Les maladies de la rétine humaine, telles que la rétinite pigmentaire et la dégénérescence maculaire liée à l’âge, sont mal comprises en raison du manque de modèles expérimentaux appropriés 1,2. Bien que la rétine de la souris soit très similaire à la rétine humaine et qu’elle soit un outil puissant pour étudier l’étiologie de la dégénérescence rétinienne, il existe d’énormes différences d’espèces entre les souris et les humains 3,4. Par exemple, l’architecture nucléaire des cellules photoréceptrices chez la souris et l’homme est différente, et la rétine de la souris ne possède pas de macula 5,6. La technologie des cellules souches pluripotentes induites (iPSC) nous permet de ramener les cellules spécialisées des organismes à l’état pluripotent initial grâce aux processus de « reprogrammation » par des combinaisons de facteurs de transcription et/ou de composés 7,8,9,10. Ces iPSC ont une capacité de division et de prolifération presque illimitée et pourraient se développer en divers types de cellules. Récemment, des organoïdes rétiniens 3D dérivés d’iPSC ont été développés pour modéliser les événements précoces du développement de la rétine humaine et pour délimiter la physiopathologie des maladies rétiniennes humaines 11,12,13,14,15. Les organoïdes rétiniens présentent de nombreux avantages : (1) ils peuvent être utilisés pour récapituler in vivo le développement rétinien et la pathogenèse de la maladie ; (2) ils peuvent être utilisés pour le criblage de médicaments à haut débit et les essais précliniques de thérapie génique ; et (3) ils peuvent être utilisés comme évaluations précliniques des options de traitement des maladies dégénératives de la rétine16,17.

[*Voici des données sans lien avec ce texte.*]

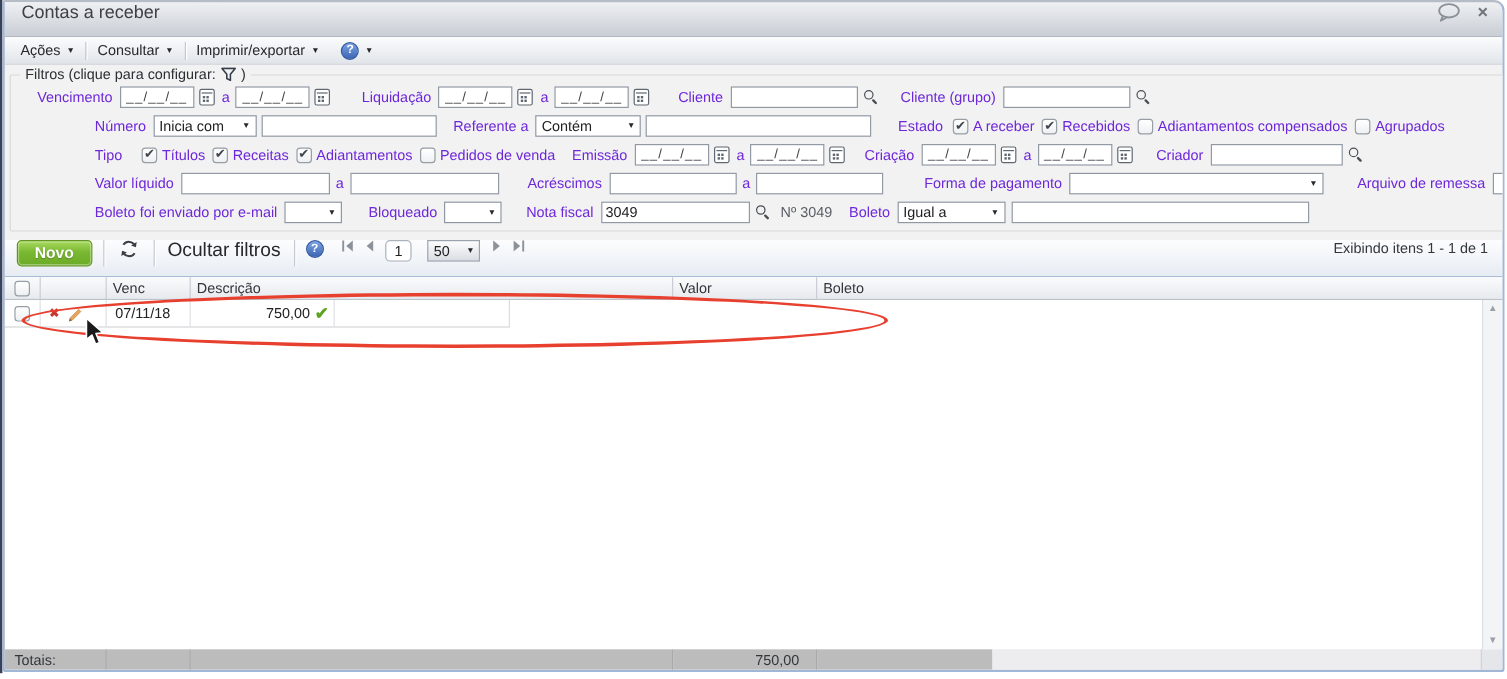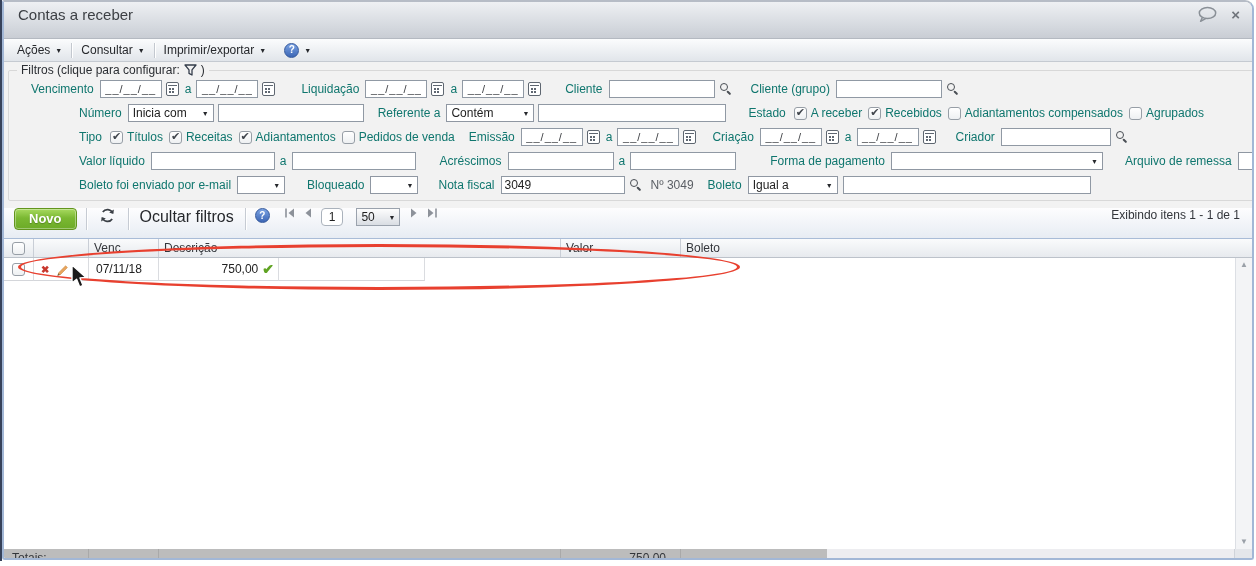--- a/index.html
+++ b/index.html
@@ -2,39 +2,39 @@
 <html><head>
 <meta charset="utf-8">
 <style>
   html,body{margin:0;padding:0;background:#fff;width:1256px;height:566px;overflow:hidden;}
   .stage{position:relative;width:1256px;height:566px;font-family:"Liberation Sans",sans-serif;color:#222;}
   .edge{position:absolute;left:0;top:0;width:2px;height:561px;background:#37425a;}
   .window{position:absolute;left:2px;top:0;width:1252px;height:560px;box-sizing:border-box;
           border:2px solid #a2b7d6;border-top-color:#b6bcc6;border-radius:2px 9px 3px 3px;background:#fff;overflow:hidden;}
 
   
-  .titlebar{height:37px;background:linear-gradient(#eef0f3,#d4d8de 70%,#c9cdd4);border-bottom:1px solid #b4b9c1;
+  .titlebar{height:29px;background:linear-gradient(#eef0f3,#d4d8de 70%,#c9cdd4);border-bottom:1px solid #b4b9c1;
             display:flex;align-items:center;justify-content:space-between;padding:0 12px 12px 14px;box-sizing:border-box;}
   .title{font-size:15px;color:#3d4045;}
   .tb-right{display:flex;align-items:center;gap:12px;}
   .close-x{font-size:15px;font-weight:bold;color:#70757c;line-height:1;cursor:default;}
 
   
   .menubar{height:22px;background:linear-gradient(#fbfcfd,#e1e5ea);border-bottom:1px solid #c5cad1;
            display:flex;align-items:center;padding-left:4px;}
   .mitem{display:flex;align-items:center;gap:5px;padding:12px 9px;font-size:12px;color:#26282c;height:100%;}
   .msep{width:1px;height:15px;background:#c3c8cf;box-shadow:1px 0 0 #fff;}
   .car{font-size:7px;color:#26282c;line-height:1;}
 
   
   .filters{height:146px;background:#f2f2f2;box-sizing:border-box;padding:1px 4px 0 4px;}
   .filters fieldset{border:1px solid #d8d8d8;border-radius:2px;margin:0;padding:0 0 4px 0;height:138px;box-sizing:border-box;background:#f2f2f2;}
   .filters legend{font-size:12px;color:#2b2e33;margin-left:8px;padding:0 4px;display:flex;align-items:center;gap:4px;}
   .frow{display:flex;align-items:center;height:24px;}
-  .lb{font-size:12px;color:#0f766e;white-space:nowrap;}
+  .lb{font-size:12px;color:#6d28d9;white-space:nowrap;}
   .inp{border:1px solid #9099a4;height:18px;box-sizing:border-box;padding:0 3px;font-size:12px;color:#222;
        font-family:"Liberation Sans",sans-serif;background:#fff;}
   .date-inp{width:62px;text-align:center;letter-spacing:1px;font-size:11px;color:#3d3f43;}
   .sel{border:1px solid #8f97a2;height:18px;box-sizing:border-box;background:#fff;display:inline-flex;
        align-items:center;justify-content:space-between;padding:0 4px;font-size:12px;color:#222;flex:none;}
   .sel .car{margin-left:5px;}
   .cb{width:13px;height:13px;border:1px solid #979ea6;border-radius:3px;background:linear-gradient(#fff,#eef0f2);
       display:inline-flex;align-items:center;justify-content:center;box-sizing:border-box;flex:none;position:relative;}
   .cb.checked::after{content:"\2714";font-size:11px;color:#41464d;position:absolute;top:-2px;left:1px;}
   .cbl{display:inline-flex;align-items:center;gap:4px;}
@@ -190,21 +190,21 @@
               <span class="lb">Adiantamentos compensados</span>
             </span>
           <span class="cbl ml6">
               <span class="cb"></span>
               <span class="lb">Agrupados</span>
             </span>
         </div>
 
         <div class="frow">
           <span class="lb" style="margin-left:70px">Tipo</span>
-          <span class="cbl" style="margin-left:8px">
+          <span class="cbl" style="margin-left:16px">
               <span class="cb checked"></span>
               <span class="lb">Títulos</span>
             </span>
           <span class="cbl ml6">
               <span class="cb checked"></span>
               <span class="lb">Receitas</span>
             </span>
           <span class="cbl ml6">
               <span class="cb checked"></span>
               <span class="lb">Adiantamentos</span>
@@ -237,21 +237,21 @@
           <input class="inp ml5" style="width: 124px;">
           <span class="lb" style="margin-left:24px">Acréscimos</span>
           <input class="inp ml6" style="width: 106px;">
           <span class="lb ml5">a</span>
           <input class="inp ml5" style="width: 106px;">
           <span class="lb" style="margin-left:34px">Forma de pagamento</span>
           <span class="sel ml6" style="width:212px">
             <span></span>
               <span class="car">▼</span>
           </span>
-          <span class="lb" style="margin-left:22px">Arquivo de remessa</span>
+          <span class="lb" style="margin-left:28px">Arquivo de remessa</span>
           <span class="sel ml6" style="width:72px">
             <span></span>
           </span>
         </div>
 
         <div class="frow">
           <span class="lb" style="margin-left:70px">Boleto foi enviado por e-mail</span>
           <span class="sel ml6" style="width:48px">
             <span></span>
               <span class="car">▼</span>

L’un des objectifs de ce projet était d’étudier la pathogenèse de la pigmentose rétinienne (RP), une maladie qui reste incurable en raison de son extrême hétérogénéité18. À ce jour, plus de 90 gènes ont été identifiés comme étant associés à RP19,20. Le gène RPGR, qui est considéré comme l’un des gènes causaux les plus répandus de RP15, représente environ 16 % de tous les RP 4,21,22. Des iPSC porteuses d’une mutation de décalage de cadre dans le gène RPGR ont été générées et différenciées avec succès en organoïdes rétiniens 3D organisés et stratifiés14. En utilisant ces organoïdes, une morphologie anormale de la couche photorécepteur et la dislocation des opsines dans les photorécepteurs ont été observées.
Dans l’ensemble, un protocole étape par étape et accessible est décrit en détail ici sur la façon de générer des organoïdes rétiniens 3D dérivés du patient23,24. Ces organoïdes ont réussi à récapituler certains phénotypes cliniques de la maladie. Il s’agit d’un modèle encourageant pour étudier le développement de la rétine et les mécanismes de la maladie, pour le dépistage thérapeutique et pour évaluer la future thérapie génique préclinique.